Elle n’osa dire non ; elle retrouvait ce regard qui l’avait tant émue ; elle subissait son charme… Pouvait-elle le nier ?

La malheureuse jeune femme était en proie à une angoisse indicible, mélange de tendresse et de haine, de répulsion et d’attrait. Elle était bien faible pour une lutte si terrible ! Un moment il lui sembla qu’elle allait devenir folle… Quel supplice ! Ne pouvoir commander à son cœur !… Sentir qu’il vous trahit, qu’il vous échappe… L’avoir donné loyalement, volontairement à qui l’a mérité, et le voir se donner lui-même, malgré vous, à qui n’a rien fait pour le conquérir ! Ne pouvoir plus gouverner son regard, le sentir brûler et ne pouvoir l’éteindre… comprendre qu’il dément chacune de vos paroles et ne pouvoir reprendre ce qu’il a dit malgré vous !… C’est le supplice du coupable que de menteurs récits allaient justifier et qu’un témoignage sincère vient tout à coup confondre… Elle luttait pourtant avec courage… Mais le combat lui-même était un aveu, un aveu qu’il acceptait avec ivresse ! Pourquoi baissait-elle les yeux prudemment ? c’est qu’elle redoutait leur langage. Pourquoi donnait-elle à sa voix des accents durs et saccadés ? c’est qu’elle sentait sa pauvre voix s’attendrir à chaque instant malgré elle ; c’est qu’elle tâchait de déguiser, sous une fausse impatience, son invincible amour.

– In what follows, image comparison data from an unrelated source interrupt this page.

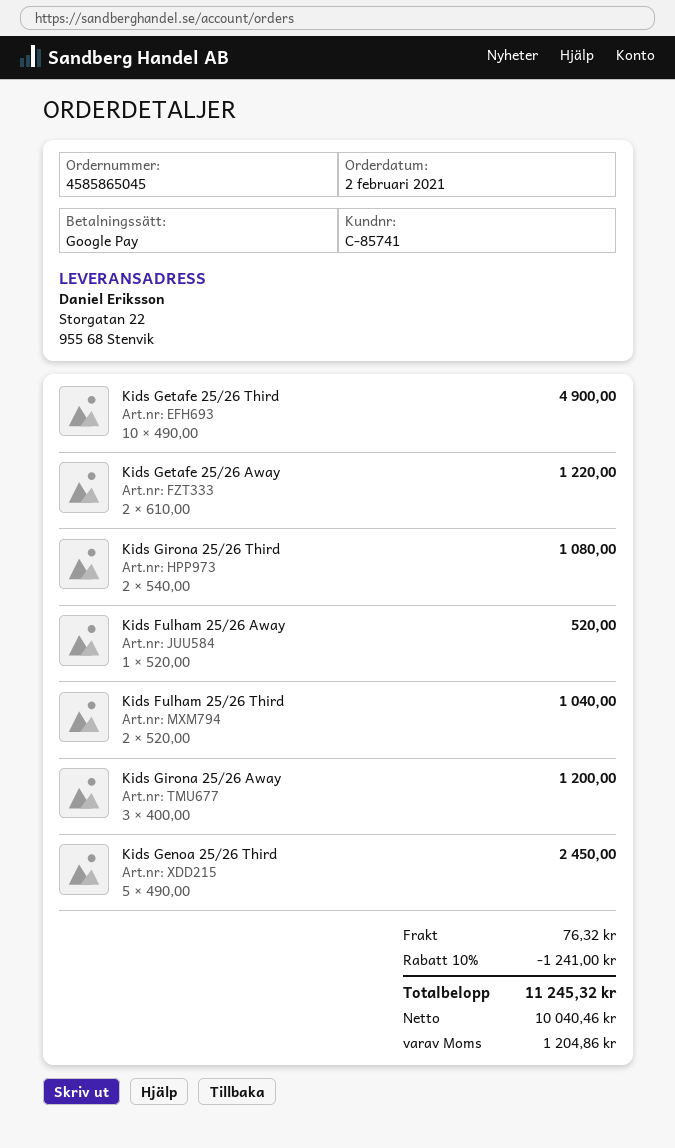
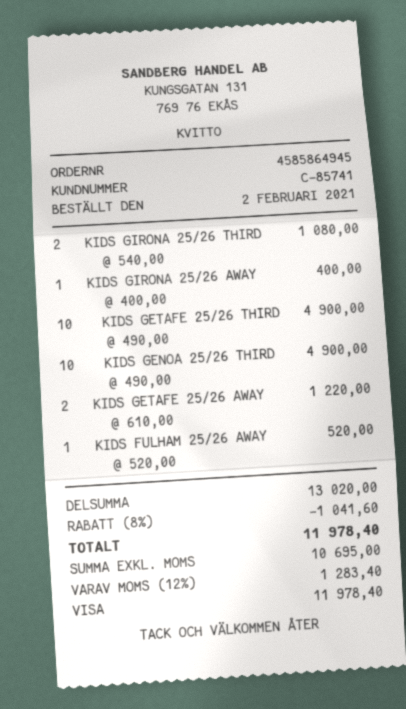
order number: 4585865045 -> 4585864945
payment method: Google Pay -> Visa
Kids Fulham 25/26 Third: 2 x 520.00 = 1040.00 -> none
Kids Girona 25/26 Away: 3 x 400.00 = 1200.00 -> 1 x 400.00 = 400.00
Kids Genoa 25/26 Third: 5 x 490.00 = 2450.00 -> 10 x 490.00 = 4900.00
discount: 10% = 1241.00 -> 8% = 1041.60
shipping: 76.32 -> none
net: 10040.46 -> 10695.00
tax: 1204.86 -> 1283.40
total: 11245.32 -> 11978.40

— Ah ! vous êtes bien coupable, madame, dit-il en se levant comme s’il partait, car vous allez vous lier à jamais à un honnête homme que vous n’aimez pas.

— Monsieur de la Fresnaye ! dit Marguerite révoltée.

— Pourquoi vous fâcher ? En quoi ma conduite vous semble-t-elle un affront ? Est-ce que je veux vous perdre, vous compromettre, vous afficher ? Je veux vous donner ma vie, est-ce une injure ? Je veux vous épouser… parce que je crois que je vous conviens mieux que personne et qu’il est dans notre destin de nous aimer. Pourquoi feindre ? Pensez-vous donc que je ne souffre pas autant que vous ? Cette émotion violente que vous cachez si mal sous une fausse dignité, cette émotion qui vous fait pâlir, rougir, trembler comme moi, je la ressens aussi, et j’ai bien le droit de la reconnaître, c’est la mienne !…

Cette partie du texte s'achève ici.